= Beginning of Section =

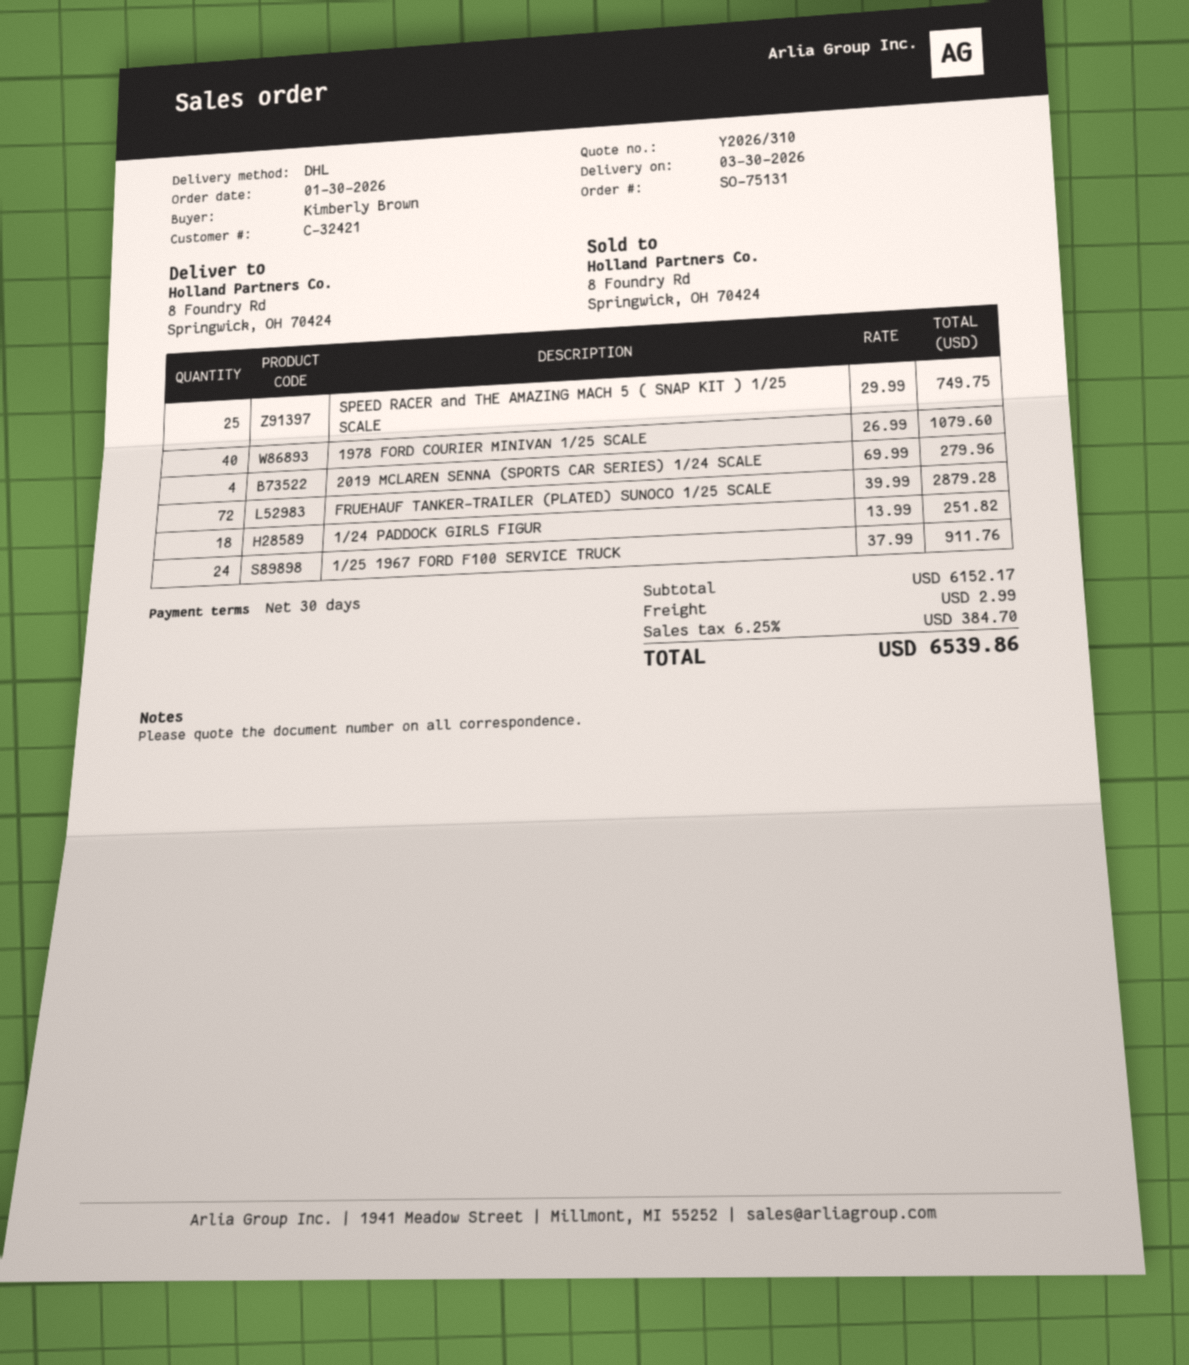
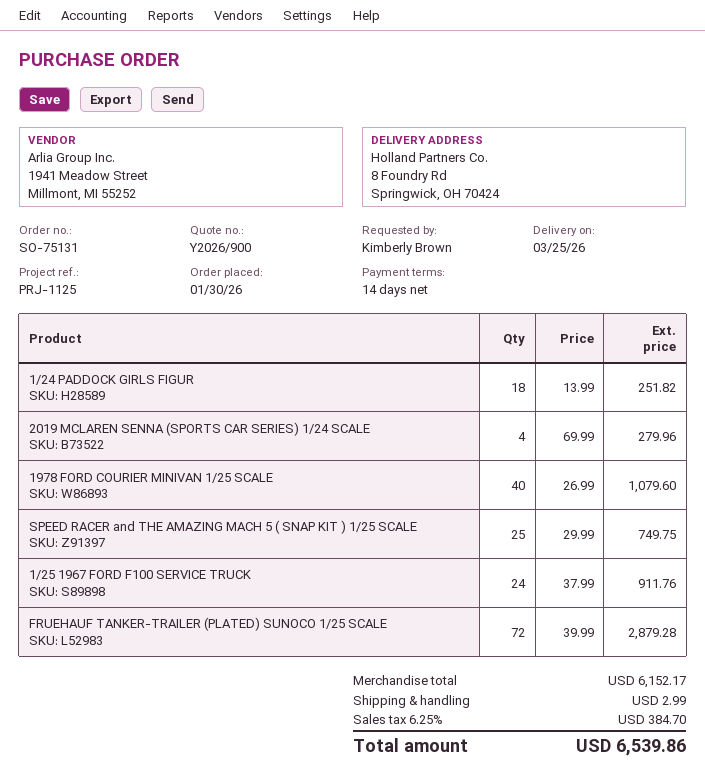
quote number: Y2026/310 -> Y2026/900
delivery date: 2026-03-30 -> 2026-03-25
payment terms: 30 days -> 14 days

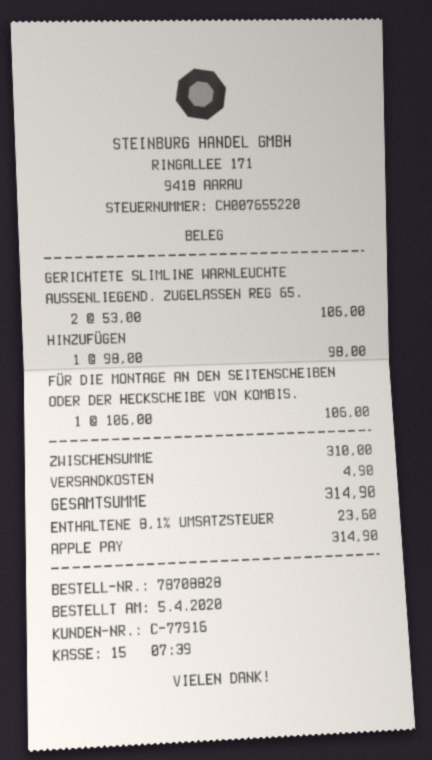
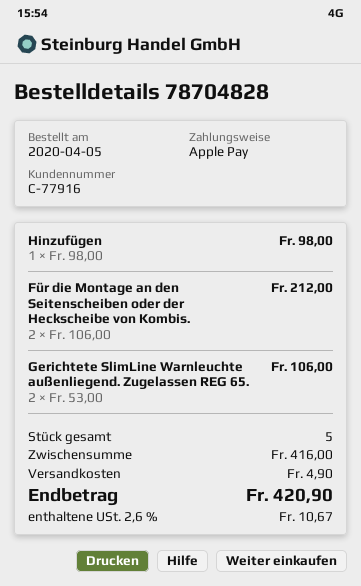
order number: 78708828 -> 78704828
FÜR DIE MONTAGE AN DEN SEITENSCHEIBEN ODER DER HECKSCHEIBE VON KOMBIS.: 1 x 106.00 = 106.00 -> 2 x 106.00 = 212.00
subtotal: 310.00 -> 416.00
tax: 8.1% = 23.60 -> 2.6% = 10.67
total: 314.90 -> 420.90

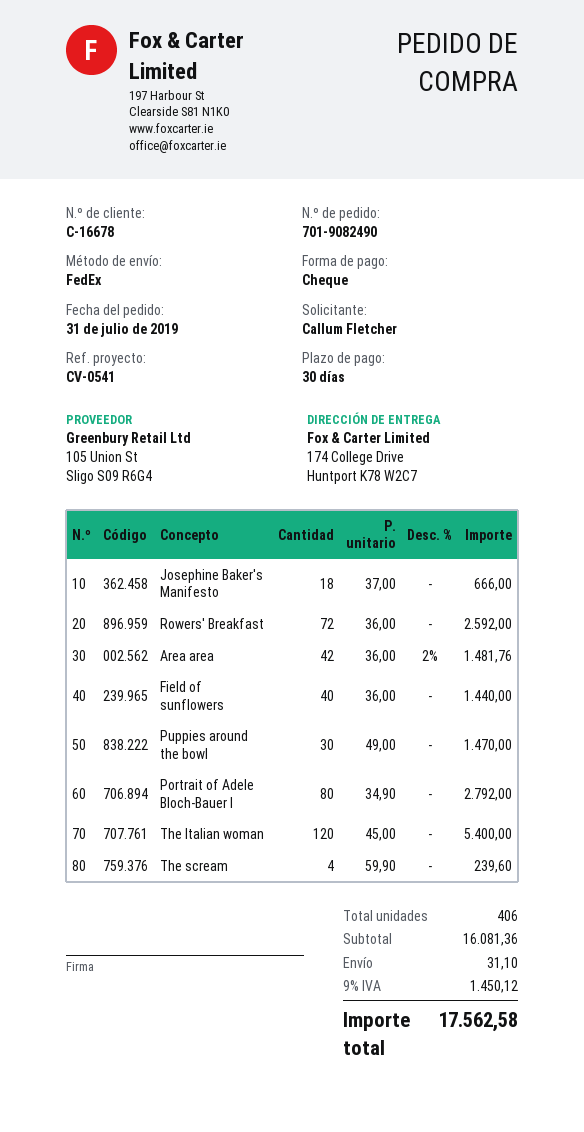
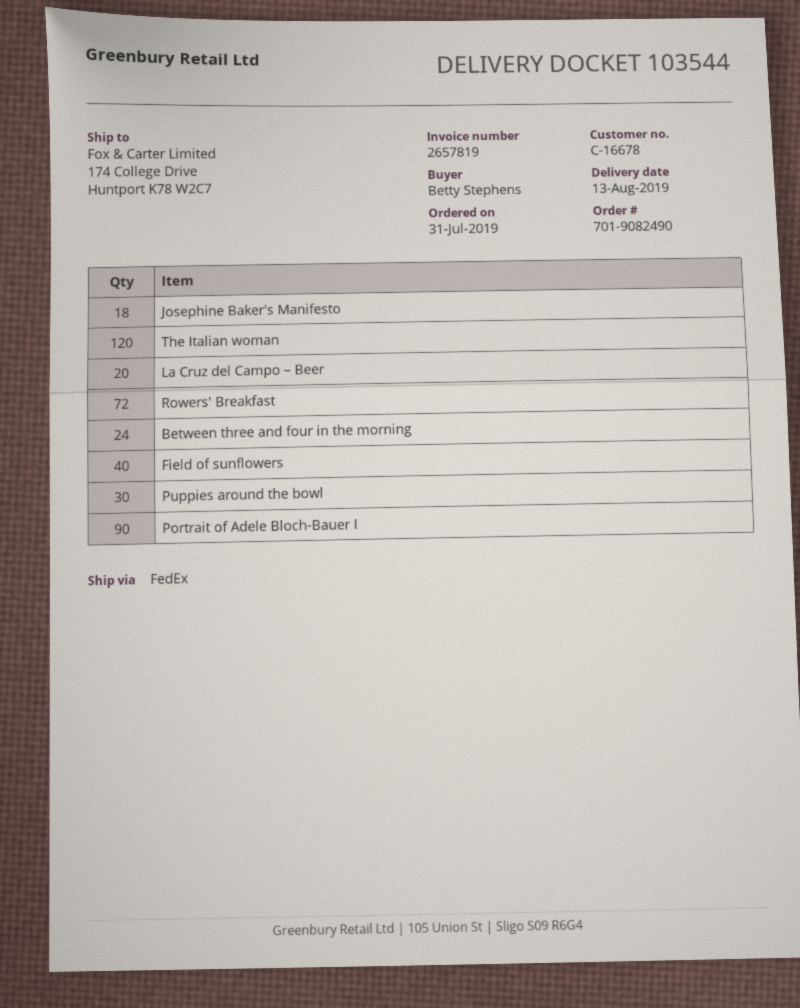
ordered by: Callum Fletcher -> Betty Stephens
Area area: 42 -> none
Portrait of Adele Bloch-Bauer I: 80 -> 90
The scream: 4 -> none
La Cruz del Campo – Beer: none -> 20
Between three and four in the morning: none -> 24

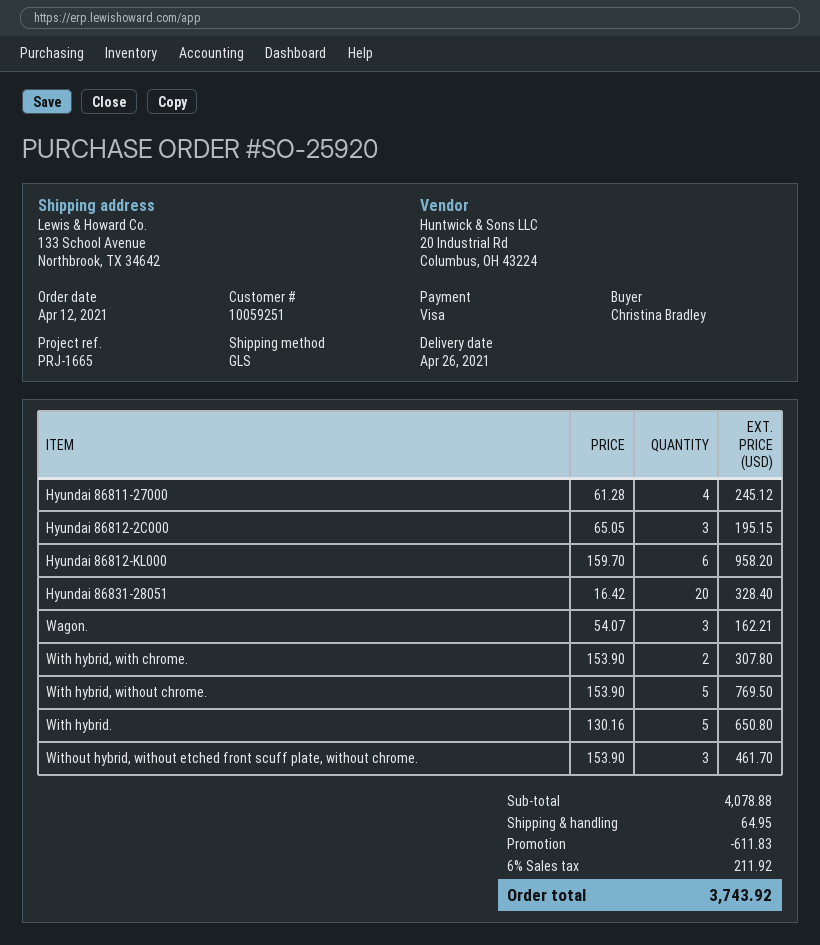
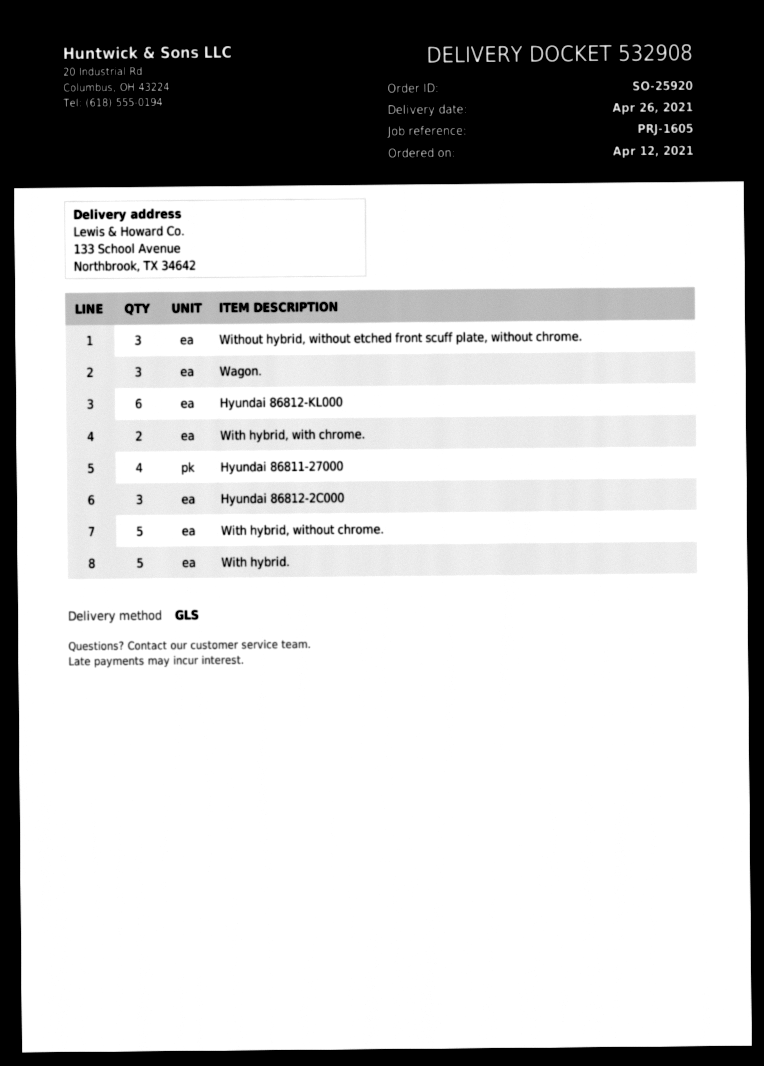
reference: PRJ-1665 -> PRJ-1605
Hyundai 86831-28051: 20 -> none

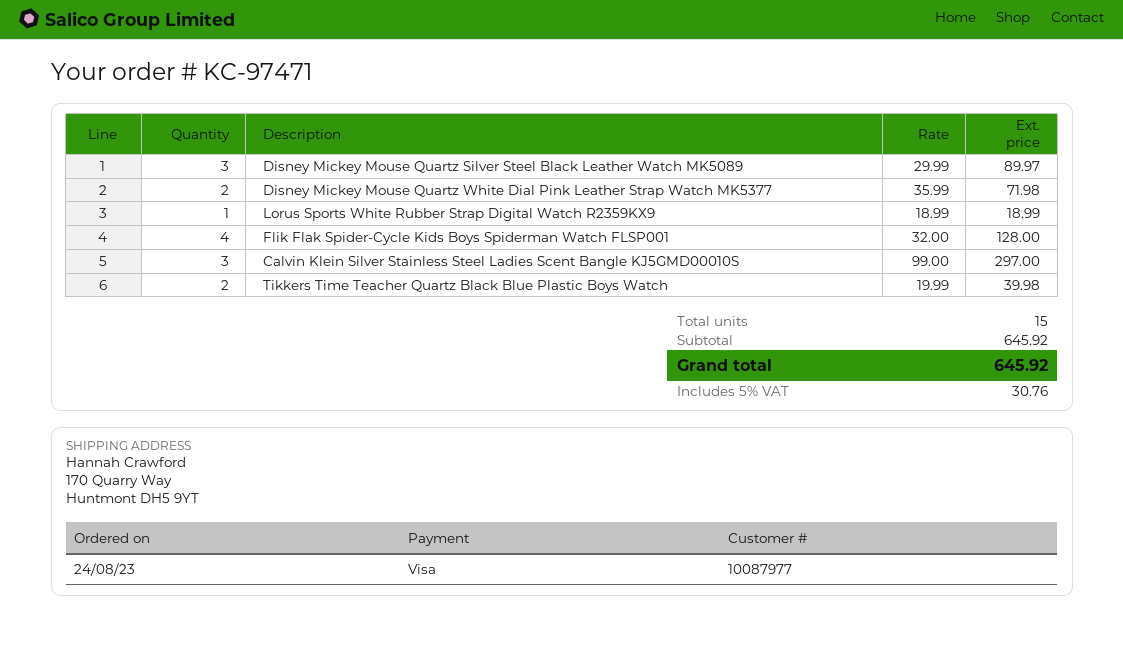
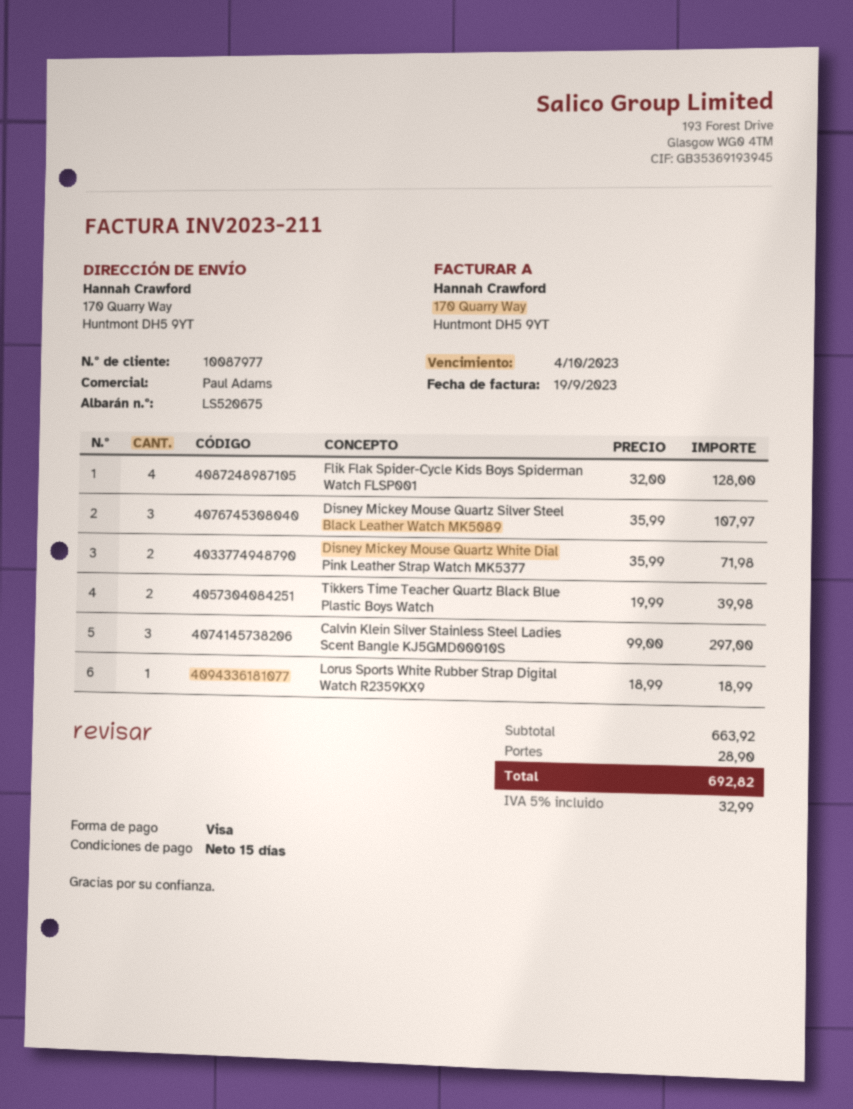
Disney Mickey Mouse Quartz Silver Steel Black Leather Watch MK5089: 3 x 29.99 = 89.97 -> 3 x 35.99 = 107.97
subtotal: 645.92 -> 663.92
shipping: none -> 28.90
tax: 5% = 30.76 -> 5% = 32.99
total: 645.92 -> 692.82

= End of Section =

■ Prompt
With the pictures removed, print only the lines starting at the line that has "The scream: 4 -> none" and ending at the line that has "shipping: none -> 28.90", both ends included, exactly as they stand above.

■ Your solution
The scream: 4 -> none
La Cruz del Campo – Beer: none -> 20
Between three and four in the morning: none -> 24

reference: PRJ-1665 -> PRJ-1605
Hyundai 86831-28051: 20 -> none

Disney Mickey Mouse Quartz Silver Steel Black Leather Watch MK5089: 3 x 29.99 = 89.97 -> 3 x 35.99 = 107.97
subtotal: 645.92 -> 663.92
shipping: none -> 28.90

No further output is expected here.